The most striking lesson offered by the Tibetan parliament-in-exile is this: democracy is not something a state gives; it is something people demand. They sustain a political community through voting, while we trade silence for the appearance of order. A community maintained by ballots can endure even without a state; a state maintained by silence will eventually lose its people.

If China wishes to become a truly modern political civilization, the only path is not tighter control but the establishment of a genuine parliamentary system: not symbolic representation but real sources of authority; not a bureaucracy responsible upward but a structure accountable to voters; not politics behind closed doors but open debate.

The meaning of a parliament lies not in its liveliness but in its ability to force power to answer the people’s questions. Its true value is to strip authority of the privilege of being “naturally correct,” to require every decision to withstand inquiry, scrutiny, and rejection.

Without such a system, China can at best remain a “well-managed society,” not a country governed by its own people.

Many argue that China is too vast and complex for democracy. That is an insult to the people. No nation is born suited to be ruled and unsuited to self-government. The real issue is not whether people are capable of democracy, but whether those in power are willing to yield.

Through a parliament without a state, Tibetans in exile demonstrate a political possibility: even under the harshest conditions, as long as people refuse to relinquish dignity and participation, democracy does not die. They use institutions to resist exile, ballots to resist disappearance, and a legislature to prove their political existence.

China faces the opposite predicament: the state remains, the machinery remains, power remains, yet the people are increasingly disappearing politically—not physically, but institutionally. Without ballots, legislatures, authorization, or checks, what remains is obedience and endurance.

A state without the people’s authorization is merely an efficient management system, not a true political community. Management systems seek efficiency; political communities seek dignity. Management systems pursue order; political communities pursue legitimacy.

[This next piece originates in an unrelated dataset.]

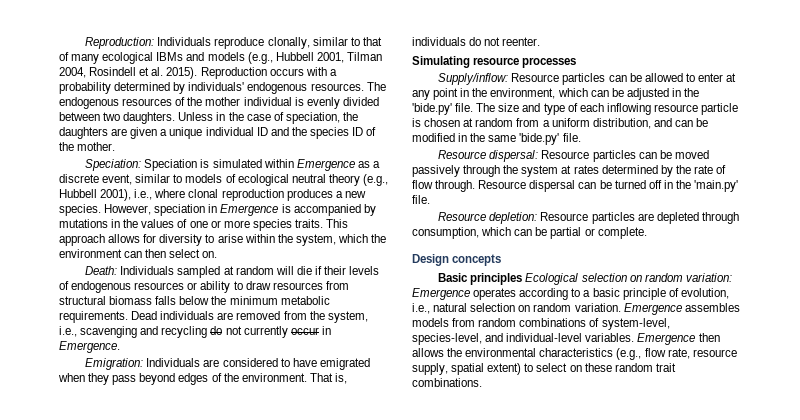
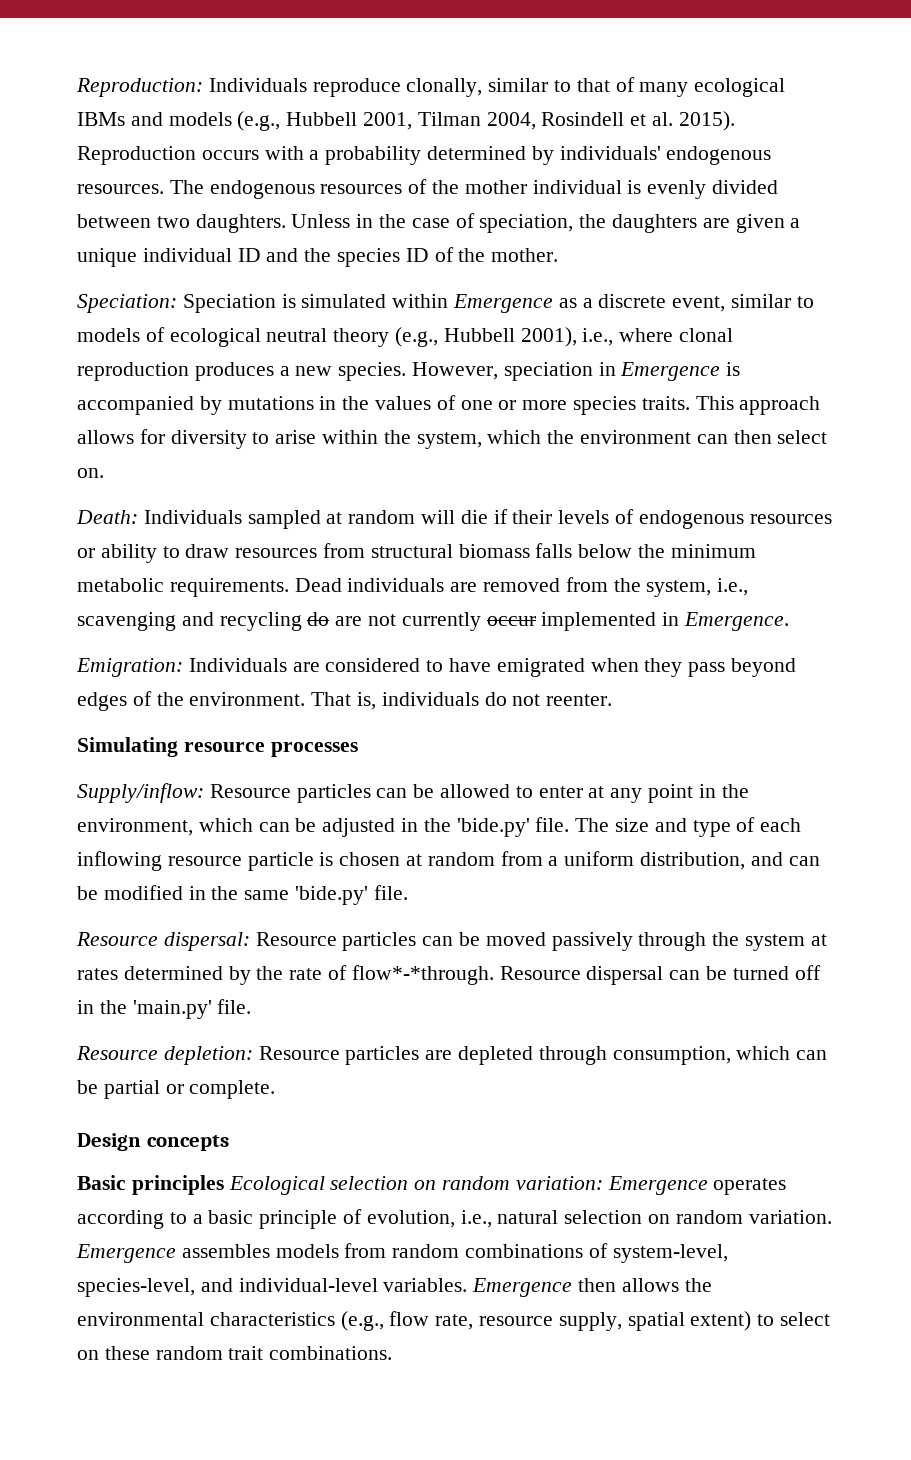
(223, 330) none -> [335,616,363,626] are
(319, 331) none -> [541,612,657,631] implemented
[412,180,476,192] flow through. -> [351,965,494,985] flow*-*through.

China’s challenge today is not whether development is fast enough, but whether politics is legitimate; not whether the economy is large enough, but whether power comes from the people.

The Tibetan exile elections remind us: democracy is not a product of borders but a human right; not decoration granted by the state but a foundation fought for by the people. The maturity of a political civilization is measured not by the strength of power, but by whether citizens possess institutionalized voice.

For a country with China’s long history and deep cultural heritage, establishing a genuine parliamentary system would not merely be reform; it would be a civilizational leap. It would mean transforming people from the governed into political subjects, turning power from self-justifying into authorized by the people, and reshaping the state from an apparatus of rule into a public community.

With their parliament without a state, Tibetans in exile leave the era a heavy sentence: a state can be lost, but dignity cannot; a regime can be stripped away, but the right to participate cannot; land may vanish, but political subjectivity must not.

For China, only one question remains:

When will 1.4 billion people, like those ninety thousand exiles, truly hold a ballot that determines the direction of their country?